An Interview with My Teenage Son

J. and the Pom.

I decided to quiz my fifteen year old son about diabetes.  Does he have a clue what I go through on a day-to-day basis?  I was worried about the answers I’d get.  All in all, I think he rocked!

Me: What type of diabetes does mom have?
J-Man: *Rolls eyes* Type 3?  HA, HA, just kidding mom, type 1.

Me: What is Type 1 Diabetes?
J-Man: Type 1 means your pancreas stopped working, the other type you can get from eating too much I think.

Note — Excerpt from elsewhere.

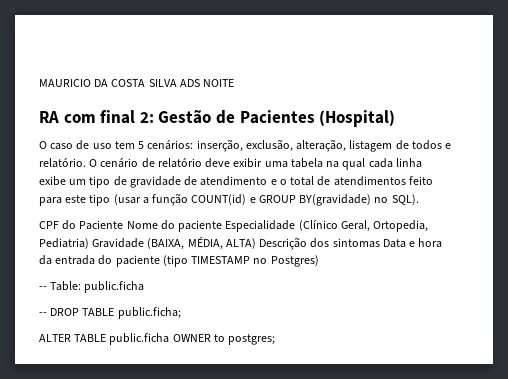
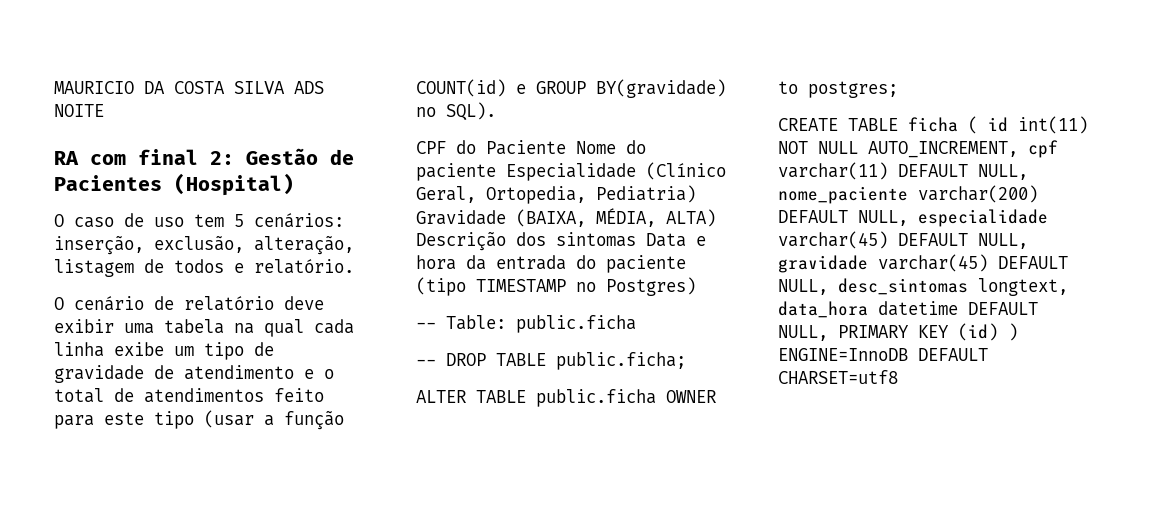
(86, 163) none -> (354, 266) //
(276, 339) none -> [778,116,1088,134] [778,140,1058,158] [778,162,1028,180] [778,185,1038,204] [778,209,1048,227] [778,231,1028,249] [778,254,1068,273] [778,278,1068,296] [778,301,1038,318] [778,323,1018,341] [778,348,988,361] [778,370,898,384] // CREATE TABLE ficha ( id int(11) NOT NULL AUTO_INCREMENT, cpf varchar(11) DEFAULT NULL, nome_paciente varchar(200) DEFAULT NULL, especialidade varchar(45) DEFAULT NULL, gravidade varchar(45) DEFAULT NULL, desc_sintomas longtext, data_hora datetime DEFAULT NULL, PRIMARY KEY (id) ) ENGINE=InnoDB DEFAULT CHARSET=utf8

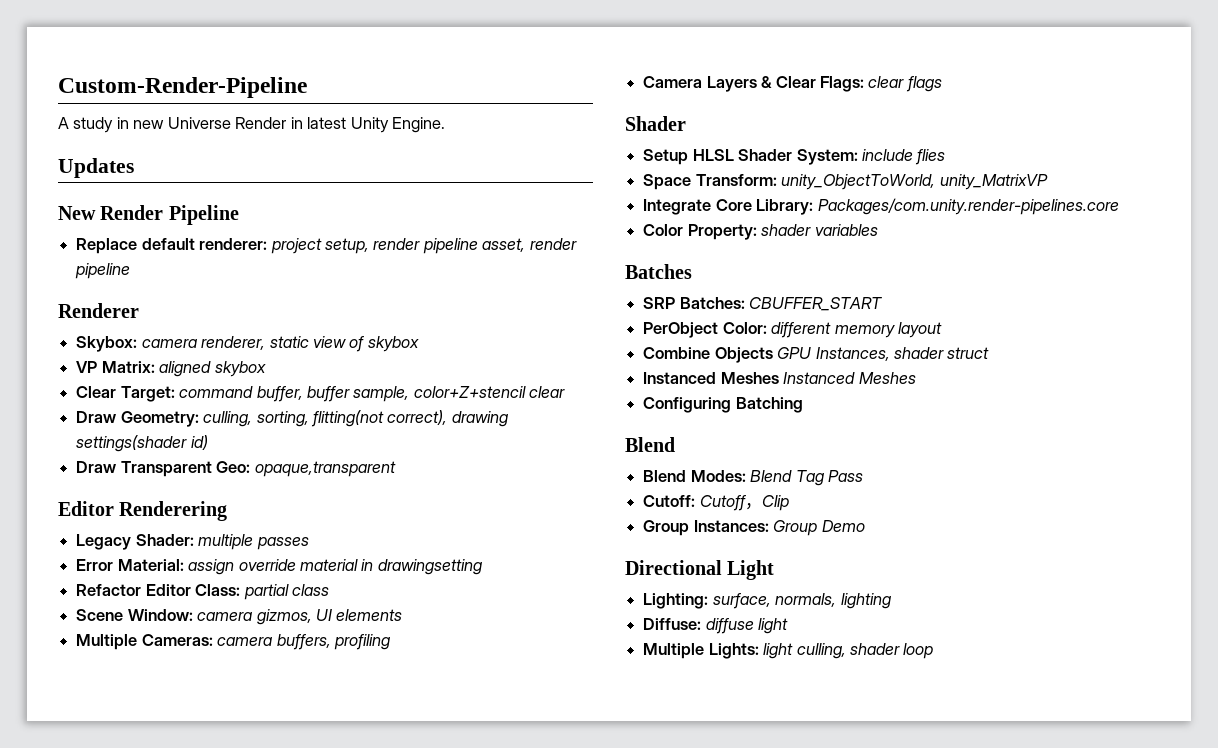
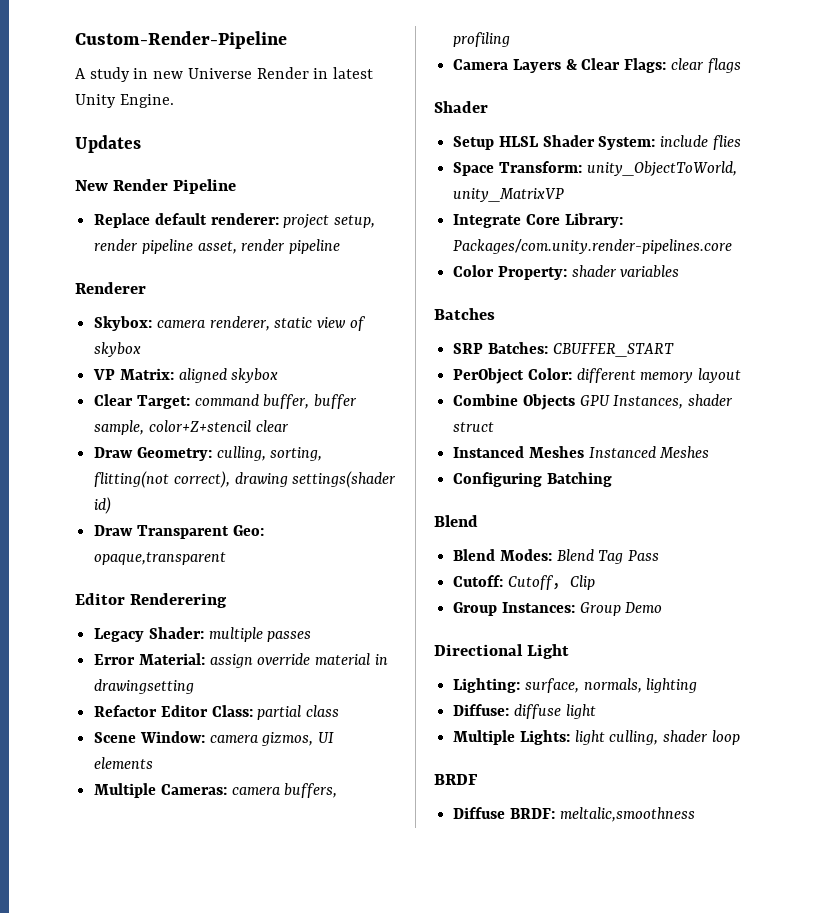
(934, 651) none -> [434,774,478,785] [453,807,695,822] // BRDF // Diffuse BRDF: meltalic,smoothness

Me: What types of problems can diabetes cause?
J-Man: Well, first off – that kit (Glucagon) upstairs?  I’d be worried.  I’d be paranoid, probably wouldn’t be able to sleep for like, an extra two hours.
Me: What do you think is hardest for people with diabetes?
J-Man: I eat everything in plain view.  My friend calls me the “Human Locust”.  I’d be very, very angry if I couldn’t eat what I wanted to, when I wanted to.

Me: Do you know what a “normal” blood sugar is for me?
J-Man: 90?
Me: Nice!  I’d love for my blood sugar to hang around the 90-100 range at all times.  Wish that was the case.  I try!

Me: Why do I sometimes get really silly? Other than the fact that I’m just really juvenile to begin with, I suppose.
J-Man: Um, you do that when your sugar is really high?  *Holds Pomeranian and makes her speak*
Rory the Pomeranian: NO! It’s because she is drunk off her arse. 
Me: Gah!  Language!  The dog does NOT swear thankyouverymuch.  Not even in British-American slang.  *Contemplates editing this out of the interview*
J-Man: Sorry mom!!!  *Smile*
Me: It is when I am very low that I act drunk off my arse…Geez.  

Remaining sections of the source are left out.